You have to dig up quotes from people when he was alive. Nobody is going to say anything bad about someone that got shot to death on stage. Having said that, Dime was a hell of a guitar player. Let's poll it. If it comes out the winner, I will add him to the Legends page.


----------



## violation

I'd do it but Google is a bitch and I just get info about his death... maybe one day I'll rummage through the magazine scans I have. I know for a fact that the guys from Trivium, Soilwork, Killswitch Engage, Devildriver, Kerry King (who Dime used to jam with) and a few others have said it before his death. I'll find the videos/interviews when I've got some spare time.


----------



## hoser

Kerry King is in Slayer....and a really overrated player (most of Slayer's work is awful). The rest of them I'm sure I've heard but I don't really recall much about them.


----------



## Accept2

toastman said:


> Wow. No offence, but you got no clue what you're talking bout buddy.


And where and to whom was he playing to that night? Superdome? A hockey arena? A puppet show? Keep going lower............


----------



## GuitarsCanada

From what I recall on the articles I read back then, it was in a bar somewhere in a town nobody ever heard of.


----------



## Milkman

GuitarsCanada said:


> From what I recall on the articles I read back then, it was in a bar somewhere in a town nobody ever heard of.


Are we talking about where he was murdered?

If so, it was at a well known concert club in Columbus, Ohio called Alrosa Villa.


Dime was no saint, but he was playing his guitar on stage when he was slaughtered by a psycho with a gun. 

It would be no more tragic if it happened to Les Paul himself.

Having said that, I still don't think he's terribly significant in the grand scheme of guitar things.


----------



## NB-SK

Milkman said:


> Are we talking about where he was murdered?
> 
> If so, it was at a well known concert club in Columbus, Ohio called Alrosa Villa.
> 
> 
> *Dime was no saint*, but he was playing his guitar on stage when he was slaughtered by a psycho with a gun.
> 
> It would be no more tragic if it happened to Les Paul himself.
> 
> Having said that, I still don't think he's terribly significant in the grand scheme of guitar things.


Well, that's a bit of an understatement if you saw some of Pantera's tour videos (lots of drinking, puking and sleeping with ugly groupies).

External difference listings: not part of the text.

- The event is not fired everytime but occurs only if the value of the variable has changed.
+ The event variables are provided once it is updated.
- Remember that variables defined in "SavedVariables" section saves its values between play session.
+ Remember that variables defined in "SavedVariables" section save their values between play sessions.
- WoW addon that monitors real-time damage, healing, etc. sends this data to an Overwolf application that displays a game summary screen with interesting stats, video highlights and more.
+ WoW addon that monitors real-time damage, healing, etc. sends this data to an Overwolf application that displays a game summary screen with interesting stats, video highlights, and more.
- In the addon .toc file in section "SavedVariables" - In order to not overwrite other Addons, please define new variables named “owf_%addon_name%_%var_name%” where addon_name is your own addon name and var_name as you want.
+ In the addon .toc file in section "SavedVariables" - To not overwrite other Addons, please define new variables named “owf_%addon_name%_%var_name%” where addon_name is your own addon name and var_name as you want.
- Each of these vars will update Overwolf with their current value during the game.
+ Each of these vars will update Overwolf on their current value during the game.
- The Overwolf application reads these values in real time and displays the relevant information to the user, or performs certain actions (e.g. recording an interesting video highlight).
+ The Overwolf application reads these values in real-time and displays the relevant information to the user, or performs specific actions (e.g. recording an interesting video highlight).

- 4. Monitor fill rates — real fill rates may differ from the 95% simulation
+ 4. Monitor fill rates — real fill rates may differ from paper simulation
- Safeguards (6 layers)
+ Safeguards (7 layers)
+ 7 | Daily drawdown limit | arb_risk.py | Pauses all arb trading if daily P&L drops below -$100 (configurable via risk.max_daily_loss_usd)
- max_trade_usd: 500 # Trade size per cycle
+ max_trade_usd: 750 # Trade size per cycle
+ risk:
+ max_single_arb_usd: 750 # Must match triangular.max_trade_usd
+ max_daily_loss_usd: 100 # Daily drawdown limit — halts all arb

Then again, it may have all been scripted because he always seemed well-mannered in interviews and people who've met him always appear to have something positive to say about him.


----------



## Milkman

NB-SK said:


> Well, that's a bit of an understatement if you saw some of Pantera's tour videos (lots of drinking, puking and sleeping with ugly groupies).



Well, ok, but what were his NEGATIVE tendencies?

:rockon2:

Also, it's important to note that excessive drinking DOES diminish the impact of the "ugly" element of "ugly groupies".

(we'll call it the Beer goggle factor)


----------



## Evilmusician

GibsonTay37 said:


> Cobain could only do Power Chords and Terrible Solos, Dimebag can shred and can play more than power chords. As for Grunge Guitarists, here's my list for best guitarist
> 
> 1. Jerry Cantrell (Alice In Chains)
> 2. Mike Mccready and Stone Gossard (Pearl Jam
> 3. Kim Thayil (Soundgarden)
> 4. Buzz Osbourne (The Melvins)
> 5. The Guy from Gruntruck
> Kurt didn't even make the list


Jerry Cantrell (Alice In Chains) weren't even a grunge band same with Soundgarden they just got pigeon holed into it by the masses,media,etc . ohhhhhh you wear plaid and are from Seattle you must be a grunge band !


----------



## violation

Paul said:


> Dimebag I had at least heard of....I think he wrote a column in GW for a while. But who the H-E-double-hockey-sticks are "Trivium, Soilwork, Killswitch Engage, Devildriver, Kerry King"?


Yeah he wrote "Riffer Madness", originally it was going to be a few articles/lessons but people kept writing in wanting more and then it was like a series... good stuff. 

Those bands, minus Kerry King of Slayer, are pretty much the new generation of metal... add Lamb of God and God Forbid to that list and that's pretty much all the more popular ones these days.


----------



## GibsonTay37

Dimebag Darrell was like the Eddie Van Halen of the 1990's


----------



## GuitarsCanada

GibsonTay37 said:


> Dimebag Darrell was like the Eddie Van Halen of the 1990's


That may be taking it a bit too far. Just my thoughts.


----------



## Milkman

GuitarsCanada said:


> That may be taking it a bit too far. Just my thoughts.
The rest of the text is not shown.